- _PROBLEM DETAILS_:
Report each line of the data that contains the string "Croc".

>>

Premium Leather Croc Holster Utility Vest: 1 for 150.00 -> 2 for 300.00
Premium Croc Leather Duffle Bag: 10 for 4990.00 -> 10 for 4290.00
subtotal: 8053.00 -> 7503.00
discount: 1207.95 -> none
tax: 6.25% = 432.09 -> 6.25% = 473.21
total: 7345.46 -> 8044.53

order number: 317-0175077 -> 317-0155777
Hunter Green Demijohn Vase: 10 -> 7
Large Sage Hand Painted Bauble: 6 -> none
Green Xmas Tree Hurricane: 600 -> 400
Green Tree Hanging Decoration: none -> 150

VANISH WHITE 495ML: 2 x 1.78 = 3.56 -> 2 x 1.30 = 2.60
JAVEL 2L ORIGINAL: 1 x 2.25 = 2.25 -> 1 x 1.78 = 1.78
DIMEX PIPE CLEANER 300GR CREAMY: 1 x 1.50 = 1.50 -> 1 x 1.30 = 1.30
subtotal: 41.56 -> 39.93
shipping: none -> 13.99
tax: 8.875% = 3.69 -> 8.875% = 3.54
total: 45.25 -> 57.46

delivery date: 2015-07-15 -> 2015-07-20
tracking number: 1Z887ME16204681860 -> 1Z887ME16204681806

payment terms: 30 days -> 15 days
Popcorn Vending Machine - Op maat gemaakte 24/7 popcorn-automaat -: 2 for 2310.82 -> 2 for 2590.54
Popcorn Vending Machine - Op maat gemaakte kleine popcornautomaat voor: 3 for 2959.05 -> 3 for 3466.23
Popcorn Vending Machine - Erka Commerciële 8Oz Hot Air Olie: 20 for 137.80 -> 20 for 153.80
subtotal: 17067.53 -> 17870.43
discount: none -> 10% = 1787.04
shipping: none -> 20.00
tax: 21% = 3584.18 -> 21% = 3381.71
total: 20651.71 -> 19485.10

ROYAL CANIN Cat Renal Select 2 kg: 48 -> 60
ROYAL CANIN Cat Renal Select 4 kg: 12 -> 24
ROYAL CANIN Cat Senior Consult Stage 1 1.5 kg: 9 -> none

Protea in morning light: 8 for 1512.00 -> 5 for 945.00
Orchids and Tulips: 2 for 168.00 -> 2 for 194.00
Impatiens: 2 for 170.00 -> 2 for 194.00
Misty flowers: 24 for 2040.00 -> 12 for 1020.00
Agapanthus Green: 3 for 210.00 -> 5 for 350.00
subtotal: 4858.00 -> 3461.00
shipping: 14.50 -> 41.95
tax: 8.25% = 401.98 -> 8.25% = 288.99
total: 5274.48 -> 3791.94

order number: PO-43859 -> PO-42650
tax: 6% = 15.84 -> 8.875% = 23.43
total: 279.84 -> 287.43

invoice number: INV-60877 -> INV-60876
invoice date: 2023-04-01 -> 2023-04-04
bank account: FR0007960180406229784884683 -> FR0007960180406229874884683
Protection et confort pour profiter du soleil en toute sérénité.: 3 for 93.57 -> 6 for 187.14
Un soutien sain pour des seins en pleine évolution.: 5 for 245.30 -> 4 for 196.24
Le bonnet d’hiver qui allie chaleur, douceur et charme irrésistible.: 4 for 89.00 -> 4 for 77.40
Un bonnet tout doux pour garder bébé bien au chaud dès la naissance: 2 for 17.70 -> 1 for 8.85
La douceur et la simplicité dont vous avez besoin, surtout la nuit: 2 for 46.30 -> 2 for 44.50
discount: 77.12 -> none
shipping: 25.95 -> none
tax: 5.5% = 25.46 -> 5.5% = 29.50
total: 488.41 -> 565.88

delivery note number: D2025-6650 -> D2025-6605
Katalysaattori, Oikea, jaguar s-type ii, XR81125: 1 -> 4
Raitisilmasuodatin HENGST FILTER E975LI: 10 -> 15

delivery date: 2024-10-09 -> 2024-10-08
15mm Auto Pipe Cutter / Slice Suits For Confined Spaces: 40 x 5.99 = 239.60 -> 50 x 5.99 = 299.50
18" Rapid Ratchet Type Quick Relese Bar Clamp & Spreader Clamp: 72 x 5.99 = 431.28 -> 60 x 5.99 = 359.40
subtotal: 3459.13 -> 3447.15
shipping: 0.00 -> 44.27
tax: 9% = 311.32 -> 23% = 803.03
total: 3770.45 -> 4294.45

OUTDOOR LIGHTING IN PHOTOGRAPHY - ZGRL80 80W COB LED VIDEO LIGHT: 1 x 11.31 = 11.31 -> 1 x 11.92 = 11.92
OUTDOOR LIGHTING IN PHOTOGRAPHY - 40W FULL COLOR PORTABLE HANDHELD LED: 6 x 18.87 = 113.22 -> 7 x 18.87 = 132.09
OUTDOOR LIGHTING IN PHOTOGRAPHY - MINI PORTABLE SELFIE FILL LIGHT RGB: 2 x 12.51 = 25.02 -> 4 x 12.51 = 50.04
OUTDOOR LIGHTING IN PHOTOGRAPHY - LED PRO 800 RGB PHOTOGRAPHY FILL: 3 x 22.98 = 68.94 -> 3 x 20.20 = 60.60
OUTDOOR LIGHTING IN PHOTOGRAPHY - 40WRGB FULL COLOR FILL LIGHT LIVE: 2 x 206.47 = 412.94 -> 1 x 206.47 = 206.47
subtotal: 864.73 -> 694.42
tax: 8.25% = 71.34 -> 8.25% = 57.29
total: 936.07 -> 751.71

<<

- _SOLUTION TO THIS PROBLEM_:
Premium Leather Croc Holster Utility Vest: 1 for 150.00 -> 2 for 300.00
Premium Croc Leather Duffle Bag: 10 for 4990.00 -> 10 for 4290.00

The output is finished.